START Data to examine

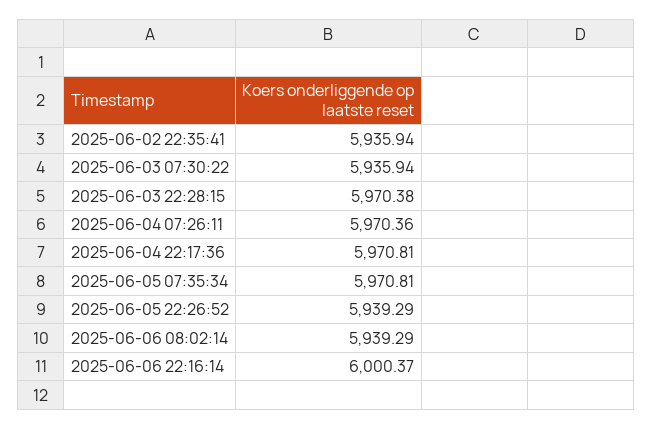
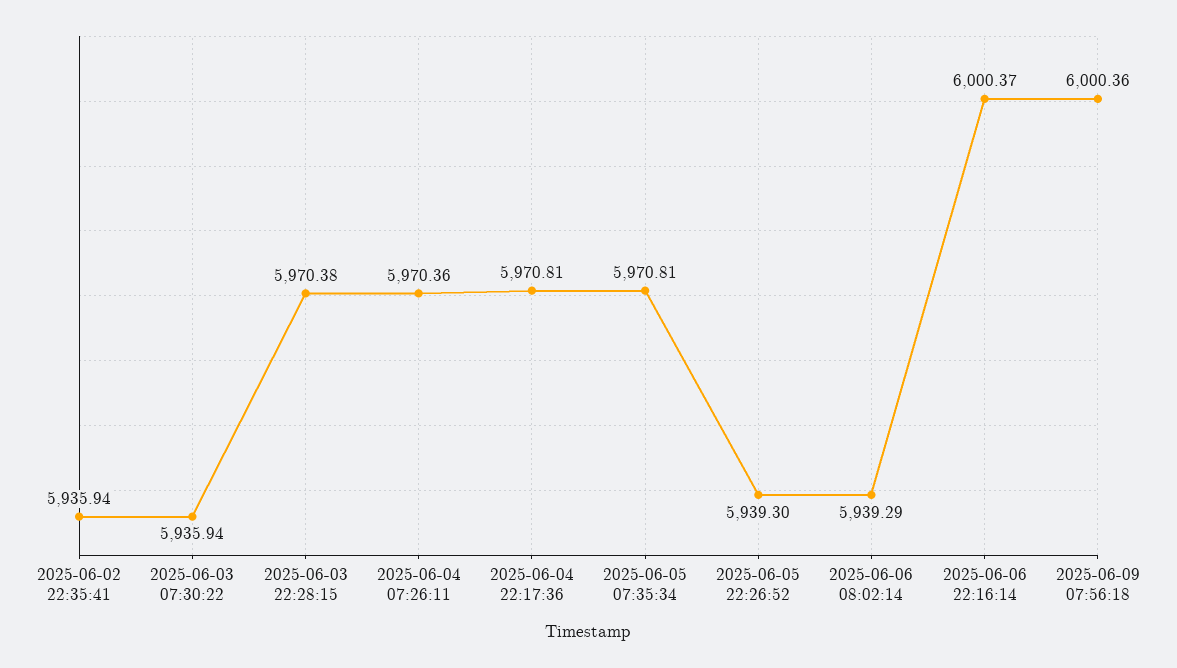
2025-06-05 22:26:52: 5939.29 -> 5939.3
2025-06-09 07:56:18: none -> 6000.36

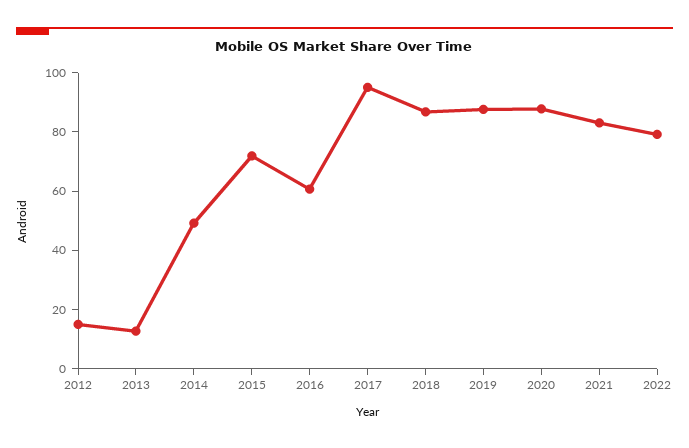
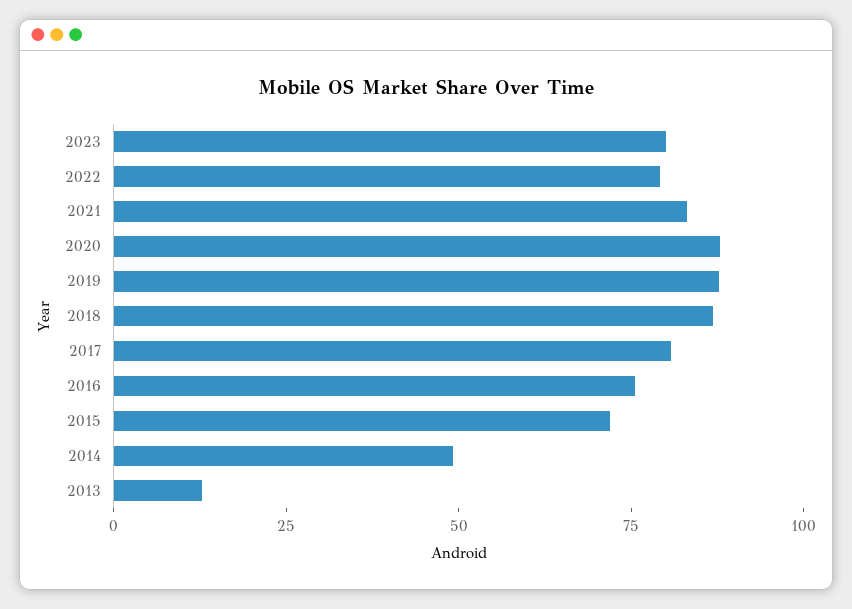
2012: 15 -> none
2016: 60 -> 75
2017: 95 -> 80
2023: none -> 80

END Data to examine

A verbatim transcript of the entries above is required, with the pictures left out.

_Answer box_
2025-06-05 22:26:52: 5939.29 -> 5939.3
2025-06-09 07:56:18: none -> 6000.36

2012: 15 -> none
2016: 60 -> 75
2017: 95 -> 80
2023: none -> 80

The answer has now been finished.